The Sexual Victimization of College Women, a 2000 study commissioned by the U.S. Department of Justice, is the basis for another widely cited statistic, even grimmer than the finding of CSA: that one in four college women will be raped.
But the authors go on to make several assumptions that ratchet up the risk. The study was carried out during the spring and asked women to describe any assaults experienced during that academic year. The researchers decided to double the numbers they received from their subjects, in order to extrapolate their findings over an entire calendar year, even as they acknowledged that this was “problematic,” as students rarely attend school for 12 months. That calculation brought the incidence figure to nearly 5 percent. Although college is designed to be a four-year experience, the authors note that it takes students “an average” of five years, so they then multiplied their newly-arrived-at 5 percent of student victims by five years, and thus they conclude: “The percentage of completed or attempted rape victimization among women in higher educational institutions might climb to between one-fifth and one-quarter.”

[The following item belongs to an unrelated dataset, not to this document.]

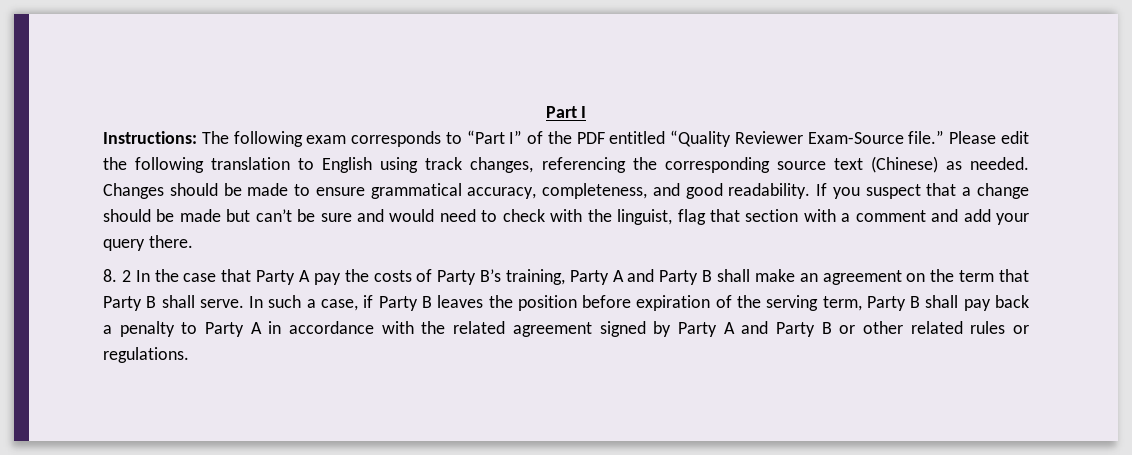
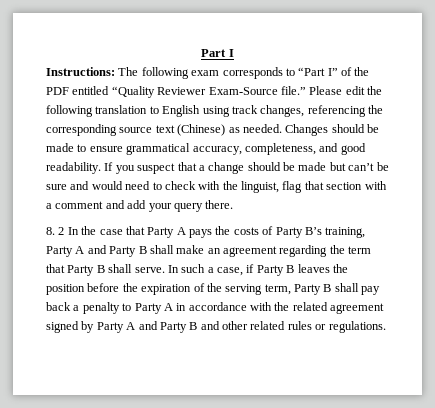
- 8. 2 In the case that Party A pay the costs of Party B’s training, Party A and Party B shall make an agreement on the term that Party B shall serve.
+ 8. 2 In the case that Party A pays the costs of Party B’s training, Party A and Party B shall make an agreement regarding the term that Party B shall serve.
- In such a case, if Party B leaves the position before expiration of the serving term, Party B shall pay back a penalty to Party A in accordance with the related agreement signed by Party A and Party B or other related rules or regulations.
+ In such a case, if Party B leaves the position before the expiration of the serving term, Party B shall pay back a penalty to Party A in accordance with the related agreement signed by Party A and Party B and other related rules or regulations.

In a footnote, the authors acknowledge that asserting that one-quarter of college students “might” be raped is not based on actual evidence: “These projections are suggestive. To assess accurately the victimization risk for women throughout a college career, longitudinal research following a cohort of female students across time is needed.” The one-fifth to one-quarter assertion would mean that young American college women are raped at a rate similar to women in Congo, where rape has been used as a weapon of war.

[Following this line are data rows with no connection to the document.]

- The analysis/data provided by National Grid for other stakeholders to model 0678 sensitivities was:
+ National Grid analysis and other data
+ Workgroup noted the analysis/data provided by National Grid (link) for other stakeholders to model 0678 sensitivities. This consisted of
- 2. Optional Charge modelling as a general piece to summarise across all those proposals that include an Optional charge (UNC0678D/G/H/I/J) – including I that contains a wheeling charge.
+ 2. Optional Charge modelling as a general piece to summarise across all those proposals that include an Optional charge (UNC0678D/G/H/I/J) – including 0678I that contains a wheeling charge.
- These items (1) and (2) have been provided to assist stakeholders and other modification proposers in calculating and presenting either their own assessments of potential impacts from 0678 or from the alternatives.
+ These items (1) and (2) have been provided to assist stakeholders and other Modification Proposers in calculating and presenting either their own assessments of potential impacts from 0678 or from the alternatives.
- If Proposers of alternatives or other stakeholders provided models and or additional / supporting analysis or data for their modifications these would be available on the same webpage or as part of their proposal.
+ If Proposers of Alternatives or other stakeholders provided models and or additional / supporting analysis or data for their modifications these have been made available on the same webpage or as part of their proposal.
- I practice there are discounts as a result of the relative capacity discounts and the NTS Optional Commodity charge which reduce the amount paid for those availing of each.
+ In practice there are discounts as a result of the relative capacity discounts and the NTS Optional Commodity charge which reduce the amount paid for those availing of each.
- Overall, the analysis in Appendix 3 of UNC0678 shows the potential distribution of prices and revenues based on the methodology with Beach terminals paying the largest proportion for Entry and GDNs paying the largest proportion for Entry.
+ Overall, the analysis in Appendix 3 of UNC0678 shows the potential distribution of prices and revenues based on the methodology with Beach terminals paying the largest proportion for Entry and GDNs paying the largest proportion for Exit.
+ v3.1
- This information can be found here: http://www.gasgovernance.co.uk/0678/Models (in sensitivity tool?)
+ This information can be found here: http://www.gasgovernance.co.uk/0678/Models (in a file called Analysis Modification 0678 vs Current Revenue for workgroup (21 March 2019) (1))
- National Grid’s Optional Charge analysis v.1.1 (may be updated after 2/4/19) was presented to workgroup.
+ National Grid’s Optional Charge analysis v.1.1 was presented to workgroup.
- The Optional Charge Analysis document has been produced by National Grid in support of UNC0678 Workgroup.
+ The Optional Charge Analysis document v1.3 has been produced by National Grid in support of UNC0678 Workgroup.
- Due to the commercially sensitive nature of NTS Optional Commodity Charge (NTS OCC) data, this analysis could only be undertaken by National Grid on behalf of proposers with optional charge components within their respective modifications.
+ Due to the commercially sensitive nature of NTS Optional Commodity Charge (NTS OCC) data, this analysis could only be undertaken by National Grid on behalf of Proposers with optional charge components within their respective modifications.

Now, we can debate these findings–and we should. Even Yoffe’s colleagues at Slate said it was a great write-up on how the 1/5 and 1/4 statistics are “shaky.” Yet, the Hoya editorial board seems to think otherwise. It’s troubling when Onion satire begins to mirror real life.
As for the video being edited, it should not be edited. Yes, Sommers had her detractors in the room, but nothing especially obnoxious occurred.
Exit question: Isn’t Washington D.C. a single party consent state for video recording? If that’s the case, then Georgetown really can’t “step in” regarding the editing of a public event.